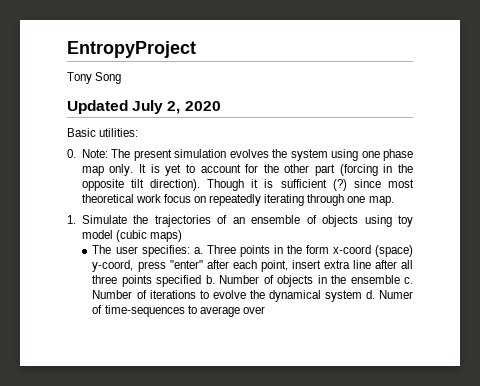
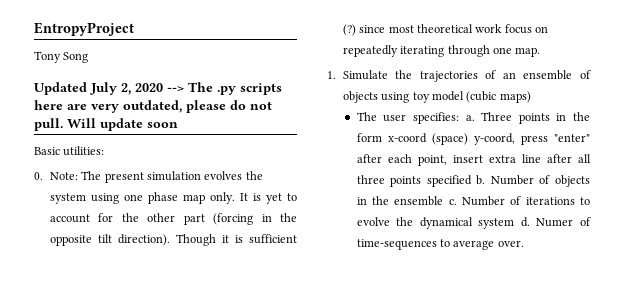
(221, 106) none -> [167,82,282,95] [34,100,272,113] [34,118,178,131] --> The .py scripts here are very outdated, please do not pull. Will update soon
[242,306,265,314] over -> [497,240,524,247] over.

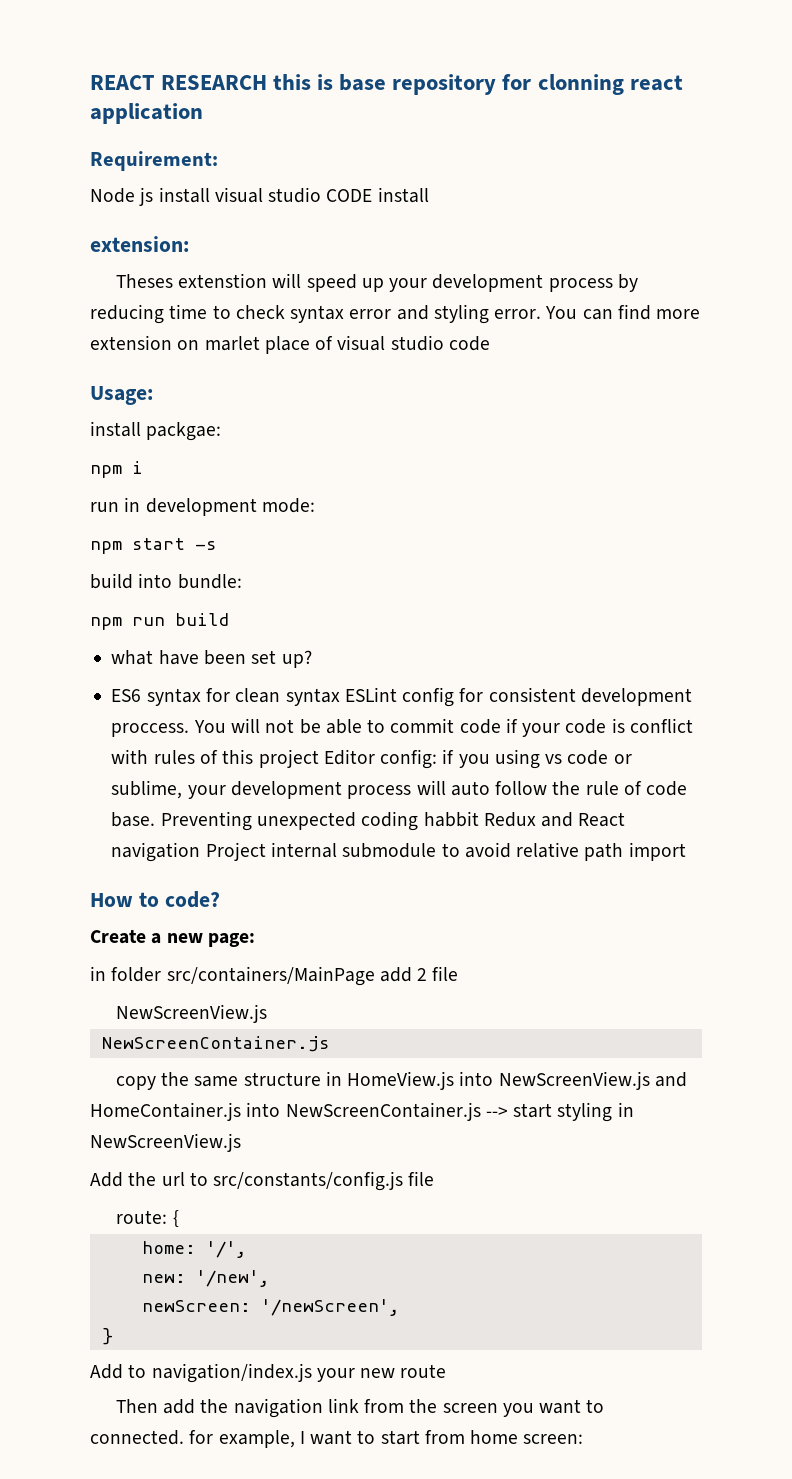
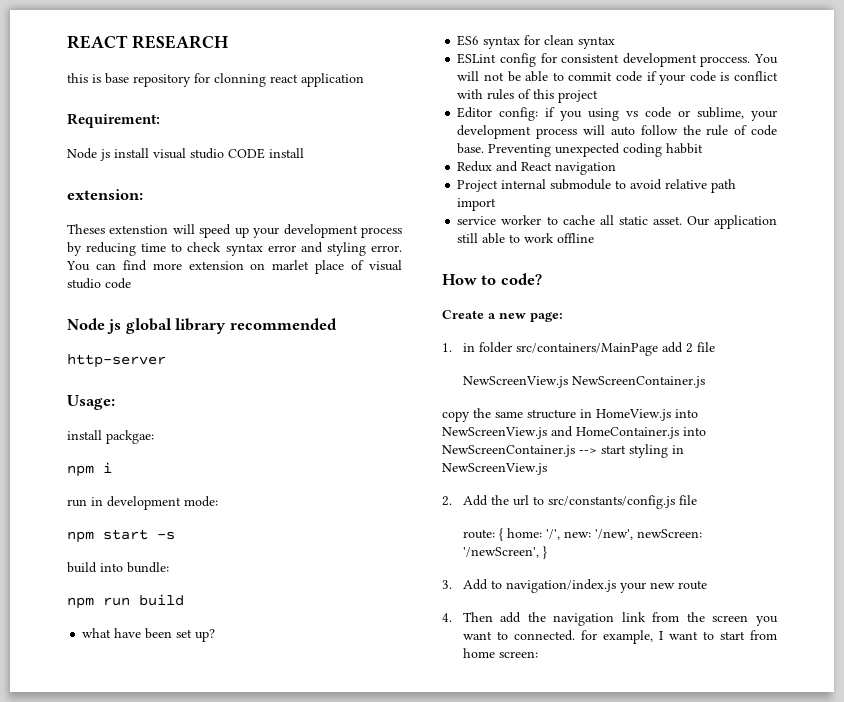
(268, 82) none -> (228, 42) //
(490, 343) none -> [67,318,337,334] [67,354,166,368] // Node js global library recommended // http-server
(340, 697) none -> (616, 42) //
(319, 758) none -> (599, 96) //
(479, 819) none -> (704, 148) //
(201, 852) none -> (617, 168) //
(686, 851) none -> [457,215,777,229] [457,233,595,244] // service worker to cache all static asset. Our application still able to work offline
(255, 940) none -> [442,343,452,352] 1.
(268, 1013) // -> (568, 382) none
(241, 1142) none -> [442,496,452,506] 2.
(179, 1218) // -> (503, 534) none
(246, 1249) // -> (560, 534) none
(269, 1278) // -> (633, 534) none
(399, 1307) // -> (539, 552) none
(113, 1336) none -> [442,580,452,589] 3.
(447, 1371) none -> [442,613,452,622] 4.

········

Going back over the entries above, copy word for word every line from the one that has "(490, 343) none" on through the one that has "(686, 851) none".

(490, 343) none -> [67,318,337,334] [67,354,166,368] // Node js global library recommended // http-server
(340, 697) none -> (616, 42) //
(319, 758) none -> (599, 96) //
(479, 819) none -> (704, 148) //
(201, 852) none -> (617, 168) //
(686, 851) none -> [457,215,777,229] [457,233,595,244] // service worker to cache all static asset. Our application still able to work offline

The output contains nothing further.